パトリック選手は眠れなくなるほどのショックを受けたとのことです。あまり潔癖なことを言いたくはないのですが、私としても「まさかこの国で」と思ってしまう部分がなくはありません。昨年にもやはり浦和レッズのホームゲームで差別的横断幕が掲げられた事件がありましたが、こんなことが短期間で繰り返されてしまうことに「まさか」の念を禁じ得ません。

 

それでも「日本は一番好きな国」と言ってくれるなど、パトリック選手の態度は誠実という他にありません。これだけ酷い仕打ちを受けてもなお日本という国に敬意を抱いてくれるのであれば、ガンバ大阪、浦和レッズ、Jリーグはこの誠実さに全力で応えなければならないでしょう。

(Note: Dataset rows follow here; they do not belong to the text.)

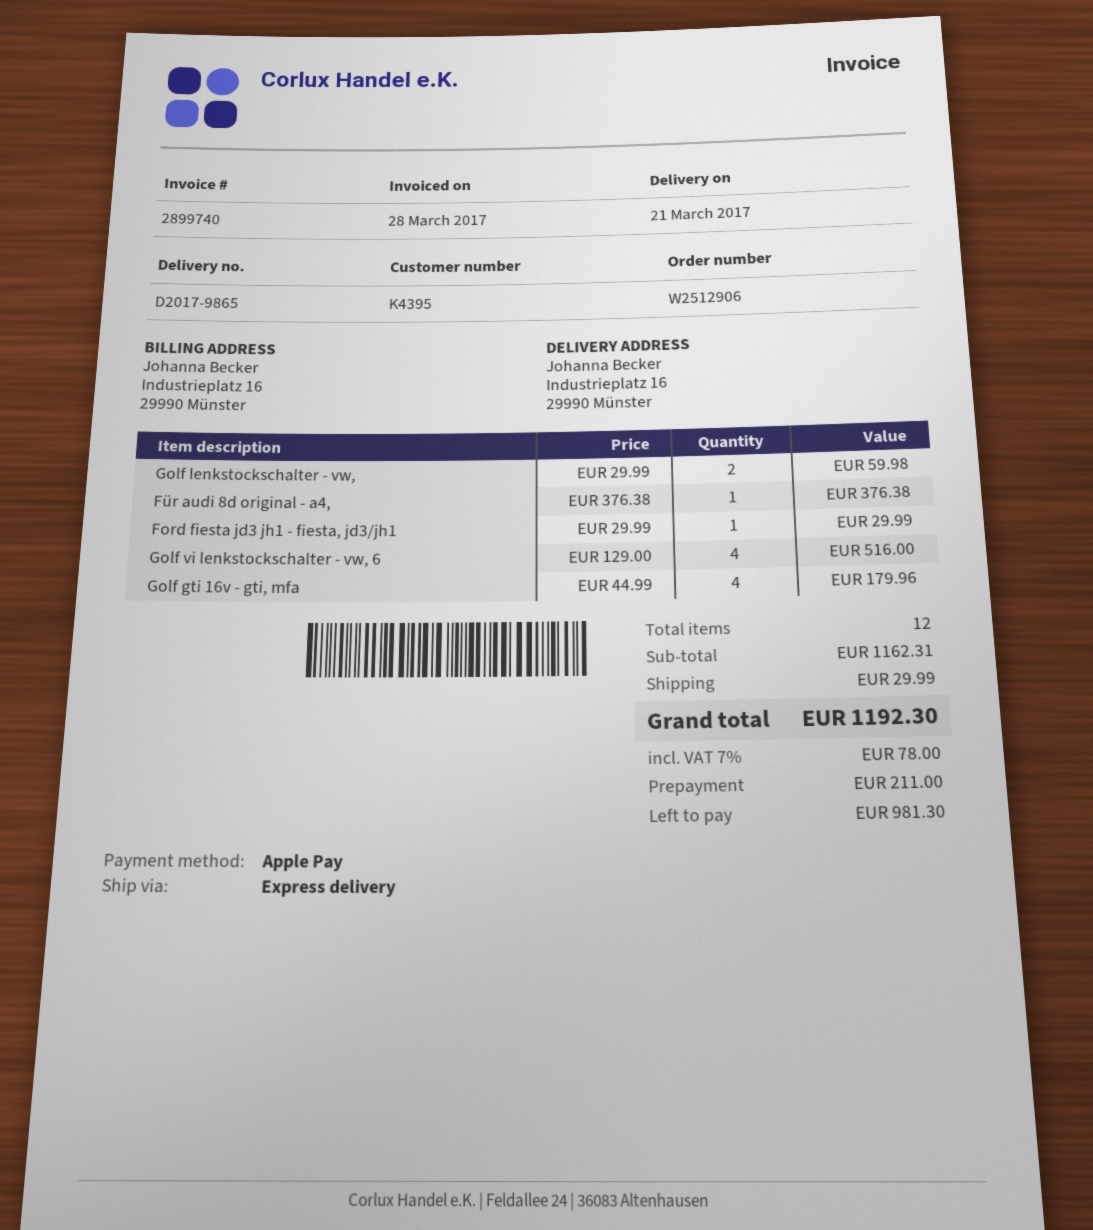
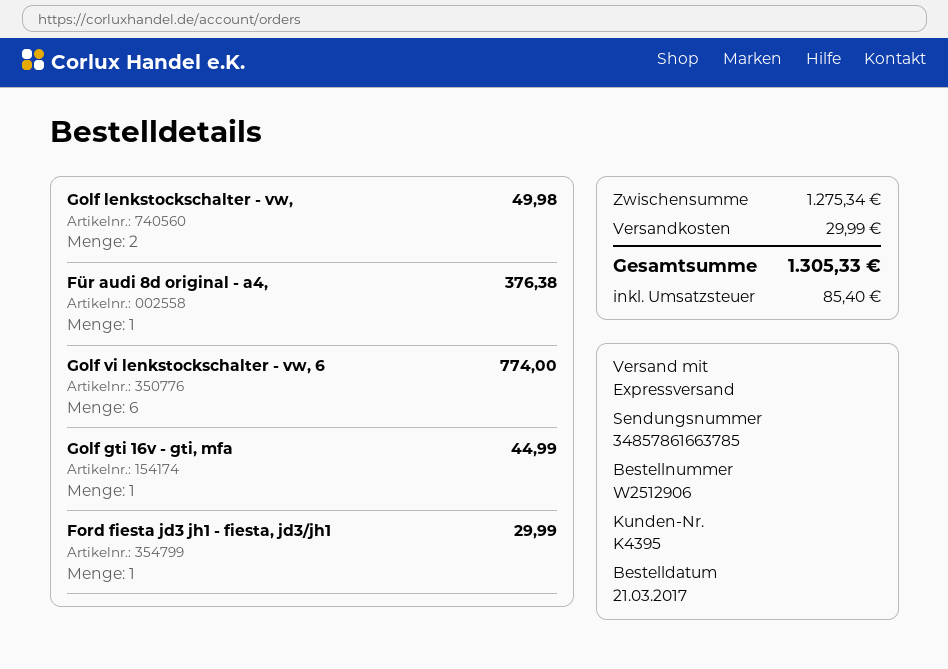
Golf lenkstockschalter - vw,: 2 for 59.98 -> 2 for 49.98
Golf vi lenkstockschalter - vw, 6: 4 for 516.00 -> 6 for 774.00
Golf gti 16v - gti, mfa: 4 for 179.96 -> 1 for 44.99
subtotal: 1162.31 -> 1275.34
tax: 78.00 -> 85.40
total: 1192.30 -> 1305.33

人種差別発言をしたユーザーの早い段階での特定と、昨年の件でもあったようなJリーグからの厳正な処分が求められるのではないかと思います。

 

今回の件の本質は「浦和レッズだから」ではない

今回の件で重要な要素となるのが、やはり浦和レッズの関連で引き起こされた問題であるということでしょう。他のクラブでファンの問題行動がなかった訳ではないですが、浦和レッズ絡みというのは少々件数が多い。浦和レッズに今回の件への対応と対策が求められるのは間違いないですが、ただ、「また浦和か」というように片付けてしまってはいけないとも思うんですよね。

 

前述したように他のクラブでファンの問題行動が無い訳ではない。浦和レッズのファン全体が人種差別発言をするような人たちではない。浦和レッズのホームゲームやファンが絡んでいることだからといって、それで片付けてしまっては本質を見失います。これはJリーグ全体が向かわなければならない問題なのだと思います。

 

Jリーグ応援マネージャーの佐藤美希さんのツイートが炎上したり、ギラヴァンツ北九州のホームゲームで一部の方言が使用禁止になったりと、今年はファンが関連しての問題というのが多く表沙汰になっているような気がしています。SNSの時代であり、一人のファンが意見や主張を出しやすいようにはなってきていますが、各クラブがケアしなければならない範囲が広くなってきているような気もします。

 

以前も書いたことですが、Jリーグが創立から20年を越え成熟のサイクルに入っていく中で、成熟していかなければならないのはクラブや選手、監督だけではないはずです。各Jリーグクラブはファン・サポーターとの向き合い方を、ファン・サポーターは自分たちの行動の影響力を、今回の件から学ばなくてはならないのだと思います。